### Exercise requirements
Only the lines from the one that contains "Cordão Baiano Flamengo" to the last line below, both included, should be transcribed. Pictures stay out of the copy.

### Dataset records
——

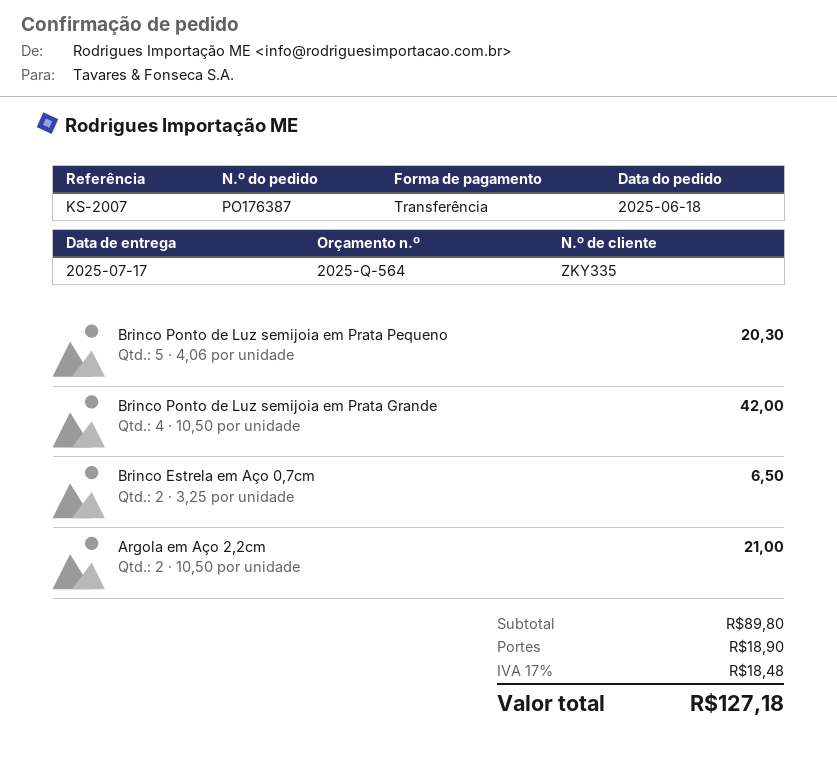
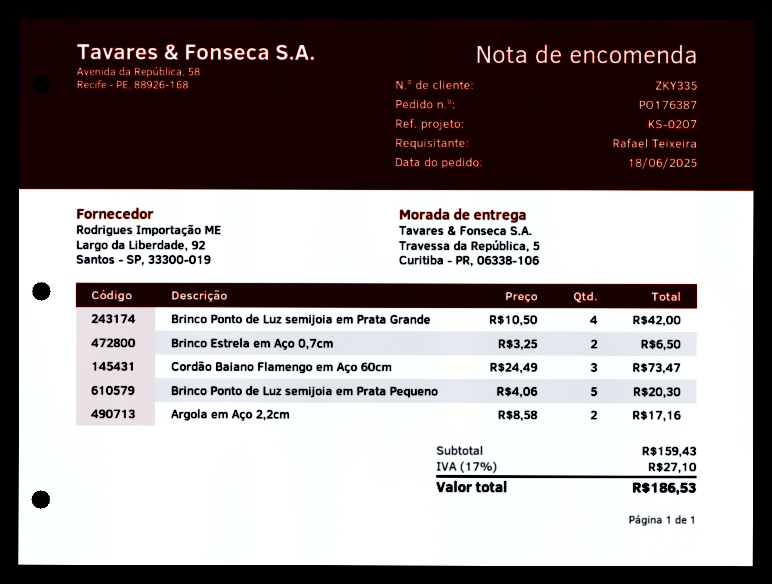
reference: KS-2007 -> KS-0207
Argola em Aço 2,2cm: 2 x 10.50 = 21.00 -> 2 x 8.58 = 17.16
Cordão Baiano Flamengo em Aço 60cm: none -> 3 x 24.49 = 73.47
subtotal: 89.80 -> 159.43
shipping: 18.90 -> none
tax: 17% = 18.48 -> 17% = 27.10
total: 127.18 -> 186.53

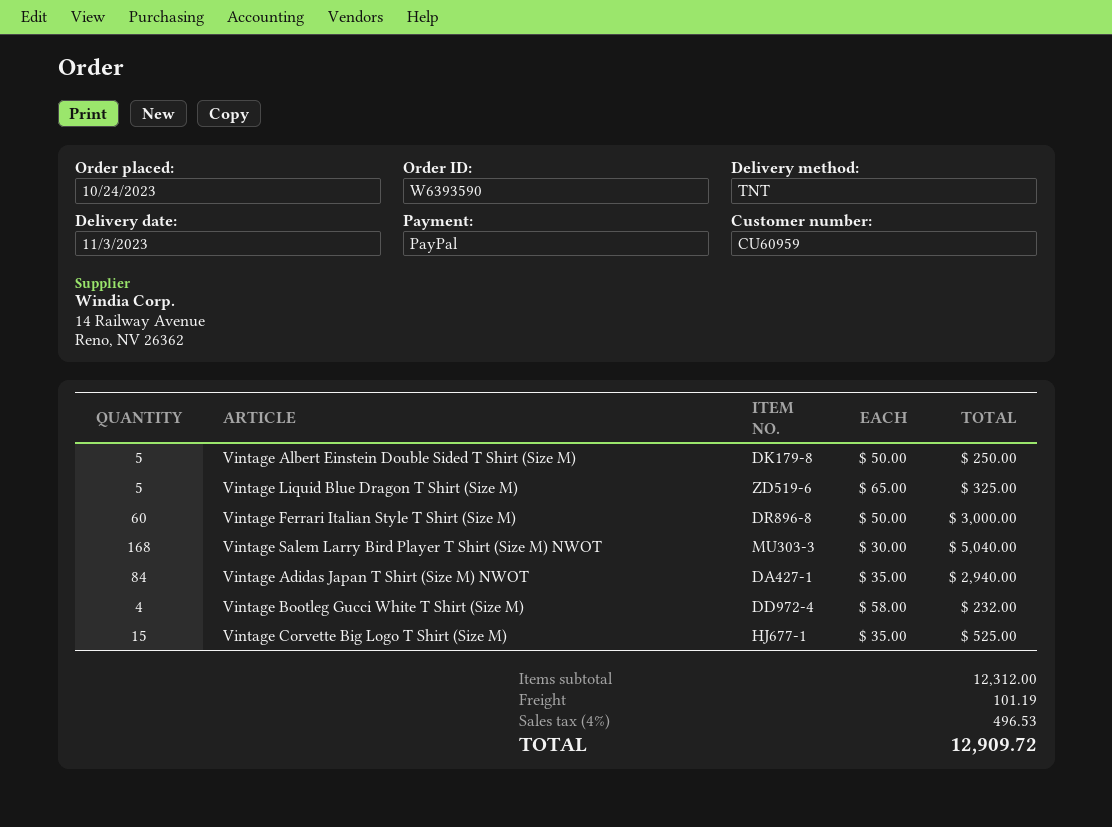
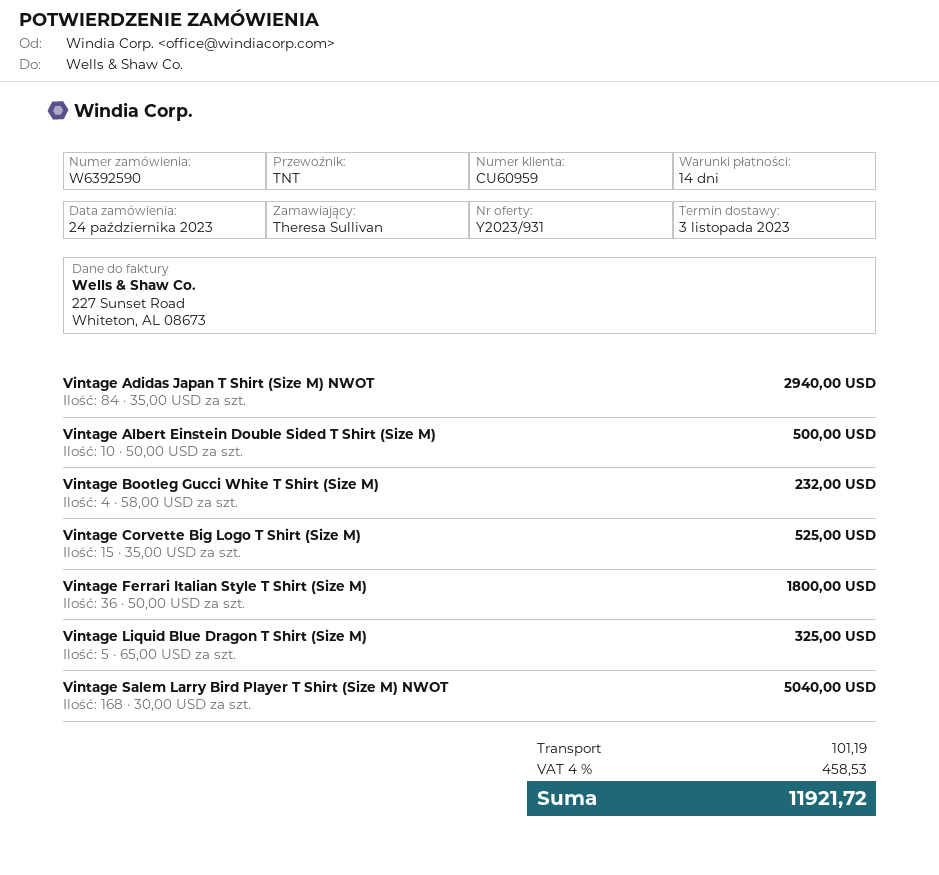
order number: W6393590 -> W6392590
Vintage Albert Einstein Double Sided T Shirt (Size M): 5 x 50.00 = 250.00 -> 10 x 50.00 = 500.00
Vintage Ferrari Italian Style T Shirt (Size M): 60 x 50.00 = 3000.00 -> 36 x 50.00 = 1800.00
tax: 4% = 496.53 -> 4% = 458.53
total: 12909.72 -> 11921.72

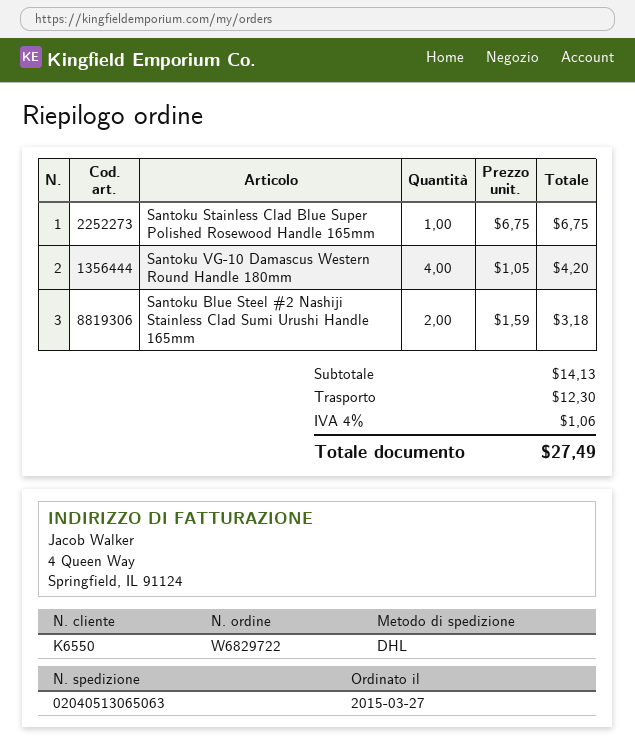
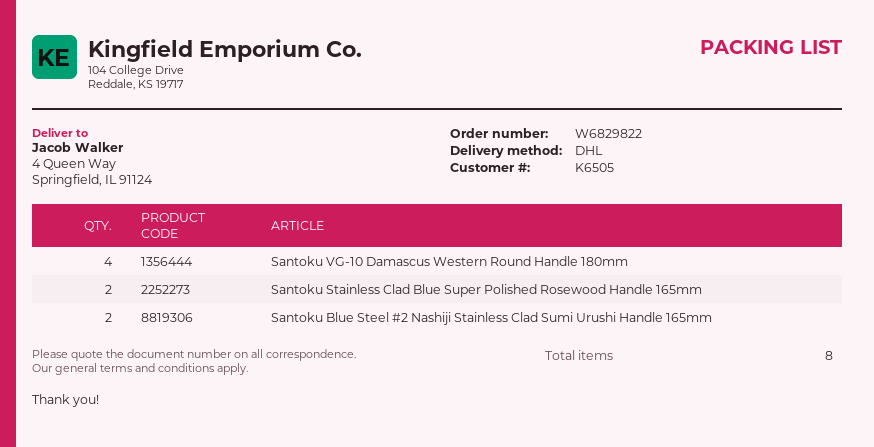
order number: W6829722 -> W6829822
customer number: K6550 -> K6505
Santoku Stainless Clad Blue Super Polished Rosewood Handle 165mm: 1 -> 2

——

### Written answer
Cordão Baiano Flamengo em Aço 60cm: none -> 3 x 24.49 = 73.47
subtotal: 89.80 -> 159.43
shipping: 18.90 -> none
tax: 17% = 18.48 -> 17% = 27.10
total: 127.18 -> 186.53

order number: W6393590 -> W6392590
Vintage Albert Einstein Double Sided T Shirt (Size M): 5 x 50.00 = 250.00 -> 10 x 50.00 = 500.00
Vintage Ferrari Italian Style T Shirt (Size M): 60 x 50.00 = 3000.00 -> 36 x 50.00 = 1800.00
tax: 4% = 496.53 -> 4% = 458.53
total: 12909.72 -> 11921.72

order number: W6829722 -> W6829822
customer number: K6550 -> K6505
Santoku Stainless Clad Blue Super Polished Rosewood Handle 165mm: 1 -> 2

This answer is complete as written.